Content starts

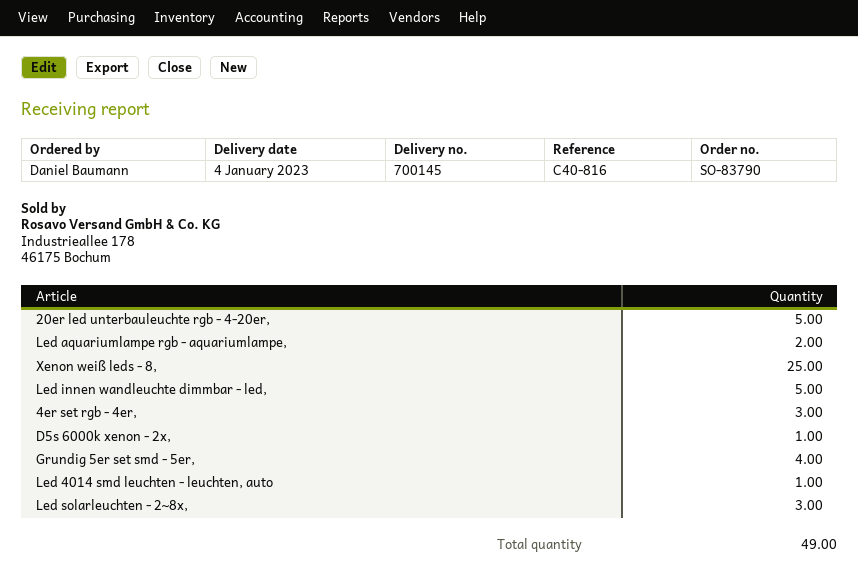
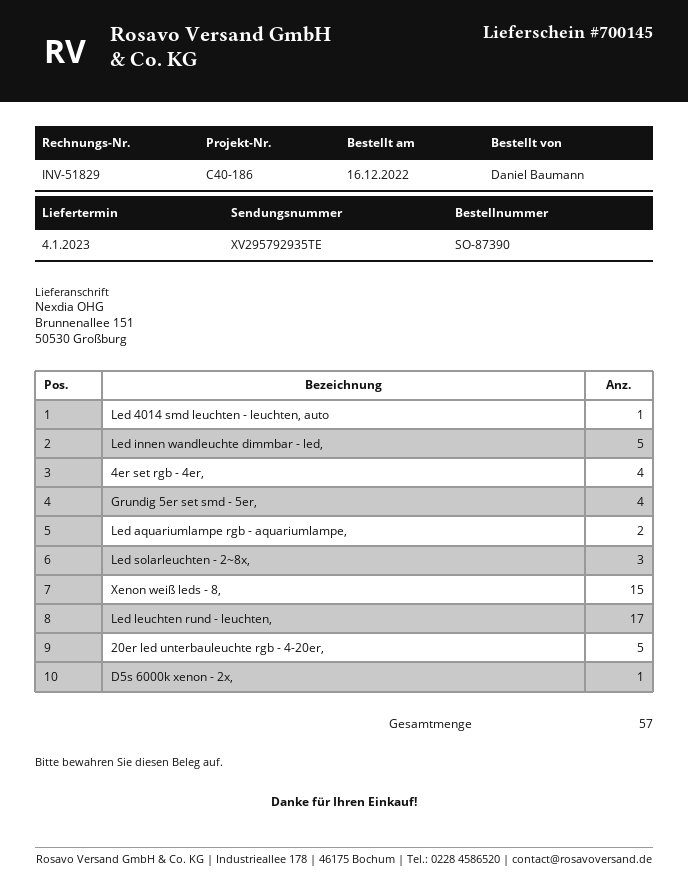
order number: SO-83790 -> SO-87390
reference: C40-816 -> C40-186
Xenon weiß leds - 8,: 25 -> 15
4er set rgb - 4er,: 3 -> 4
Led leuchten rund - leuchten,: none -> 17
total quantity: 49 -> 57

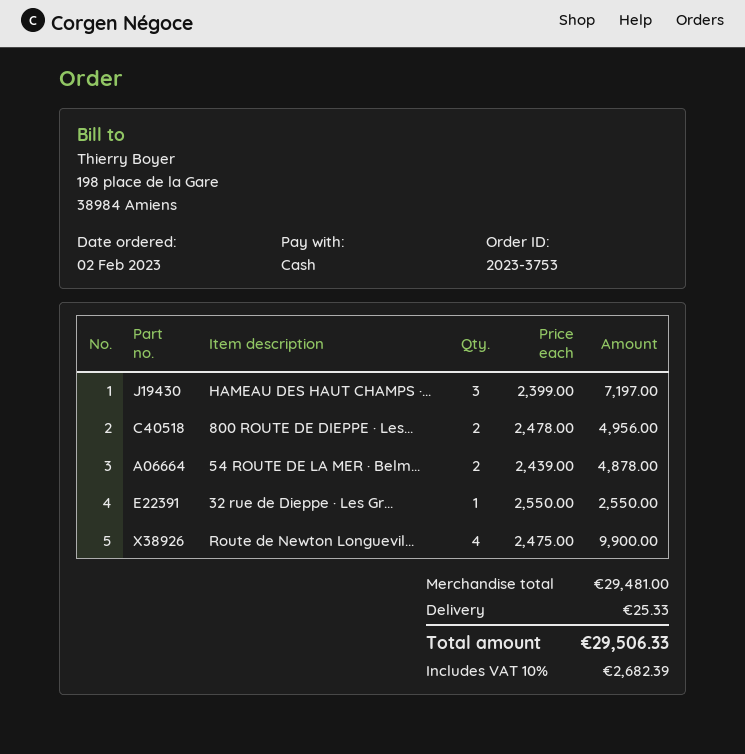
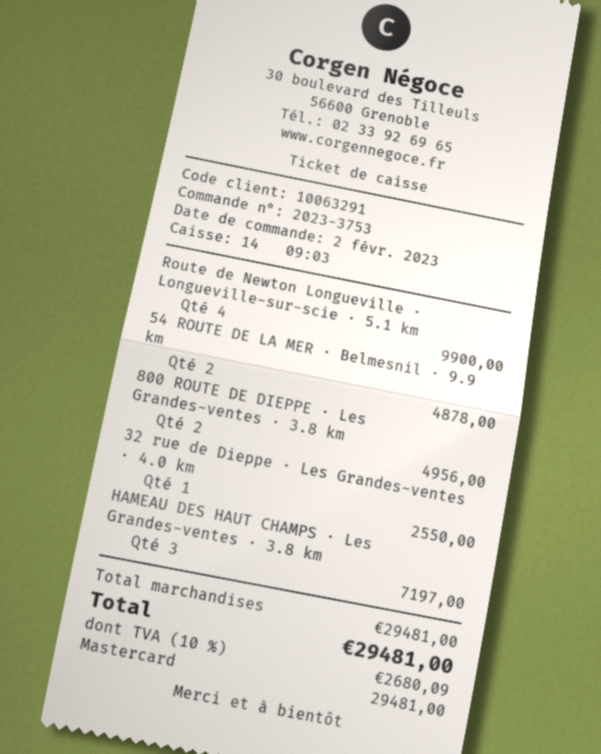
payment method: cash -> Mastercard
shipping: 25.33 -> none
tax: 10% = 2682.39 -> 10% = 2680.09
total: 29506.33 -> 29481.00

Content ends

Check each line of the entries, and copy the ones that contain "none".

Led leuchten rund - leuchten,: none -> 17
shipping: 25.33 -> none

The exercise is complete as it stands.